With large fictional worlds, I have some hopes of seeing diversity in design and culture. After playing “Golden Sun” and its sequel “The Lost Age” I’ve always liked the idea of having more than one artistic theme and culture to represent different areas of the game world. Fire Emblem Fates not only shown this in their unit classes but also in art design. I was fascinated by the two styles and how different they are from one another. Hoshido’s Eastern and Nohr’s European fantasy influenced armor was part of the reason why I became invested with the game since the trailer. It actually feels like I’m fighting units from a different army instead of seeing enemies with the same body models as my army.
The transition from the overhead map to the fight scene is impressive as well.

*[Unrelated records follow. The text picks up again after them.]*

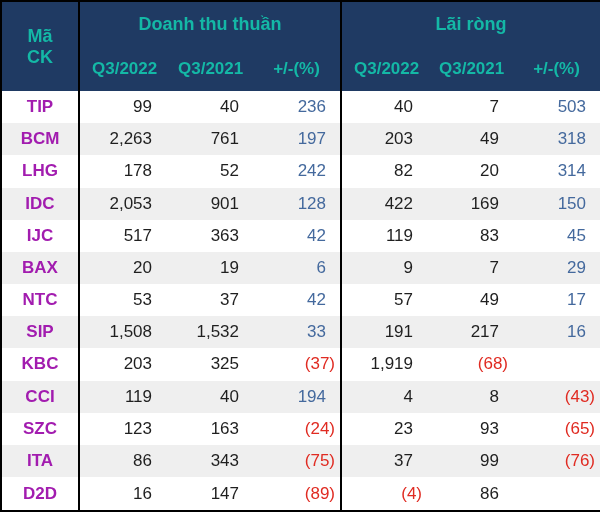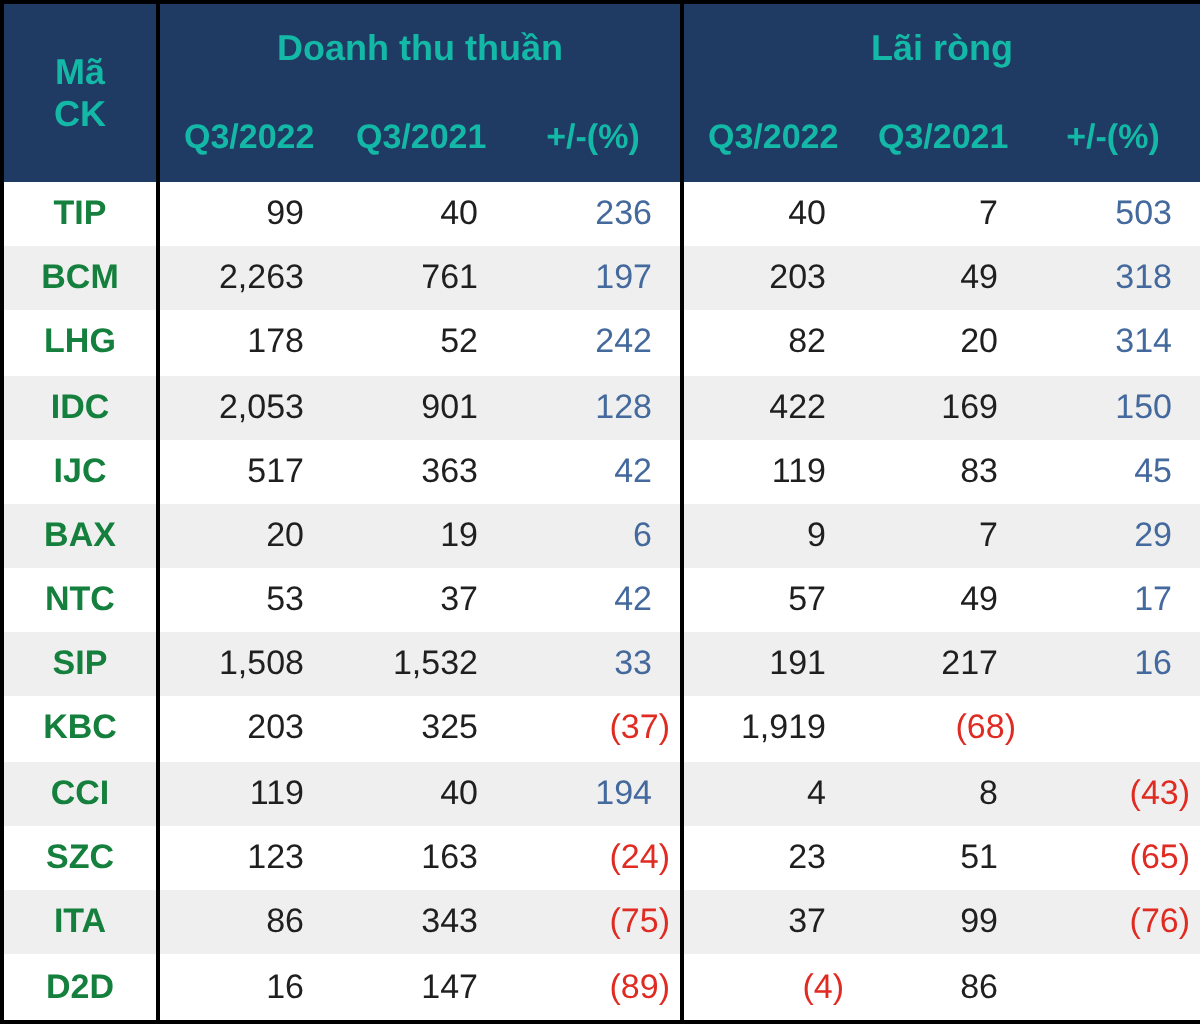--- a/index.html
+++ b/index.html
@@ -52,21 +52,21 @@
     vertical-align: middle;
     padding: 0 14px 0 0;
     white-space: nowrap;
   }
   tbody tr:nth-child(odd)  { background: #ffffff; }
   tbody tr:nth-child(even) { background: var(--alt-bg, #EFEFEF); }
 
   td.code {
     text-align: center;
     font-weight: bold;
-    color: #15803d;
+    color: #a21caf;
     padding: 0;
   }
   td.pct { color: var(--pct-blue, #44699D); }
   td.neg { color: var(--neg-red, #E02B22); padding-right: 5px; }
 </style>
 </head>
 <body>
 
 <div class="wrap">
   <table class="fin">
@@ -184,21 +184,21 @@
           <td class="num gdiv">4</td>
           <td class="num">8</td>
           <td class="neg">(43)</td>
         </tr>
         <tr>
           <td class="code">SZC</td>
           <td class="num gdiv">123</td>
           <td class="num">163</td>
           <td class="neg">(24)</td>
           <td class="num gdiv">23</td>
-          <td class="num">51</td>
+          <td class="num">93</td>
           <td class="neg">(65)</td>
         </tr>
         <tr>
           <td class="code">ITA</td>
           <td class="num gdiv">86</td>
           <td class="num">343</td>
           <td class="neg">(75)</td>
           <td class="num gdiv">37</td>
           <td class="num">99</td>
           <td class="neg">(76)</td>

Instead of seeing the transitions like in “Fire Emblem Awakening“, the camera zooms from above to the point on the map. So, essentially the game has moved from stock backgrounds like in other RPGs to seeing the precise area on the map. Another nice touch falls under the animation. For example, when a unit is defeated bits of armor fly off from the character model. And this adds to the impact of how the battle goes when your units fall. The Battle Forecast also receives a nice feature.
The character portraits will change accordingly depending on the possible outcome, and from this information you can tell from the emotion of the portrait how the skirmish will end. Speaking of character portraits. I have read and noticed that some of the characters in this game resemble a number of the cast from Awakening. I have found a more peculiar design with King Garon’s advisor, Iago. For some bizarre reason, I find that he looks much like Mastema from “Shin Megami Tensei: Strange Journey”. So I have all the more reason to be wary of him.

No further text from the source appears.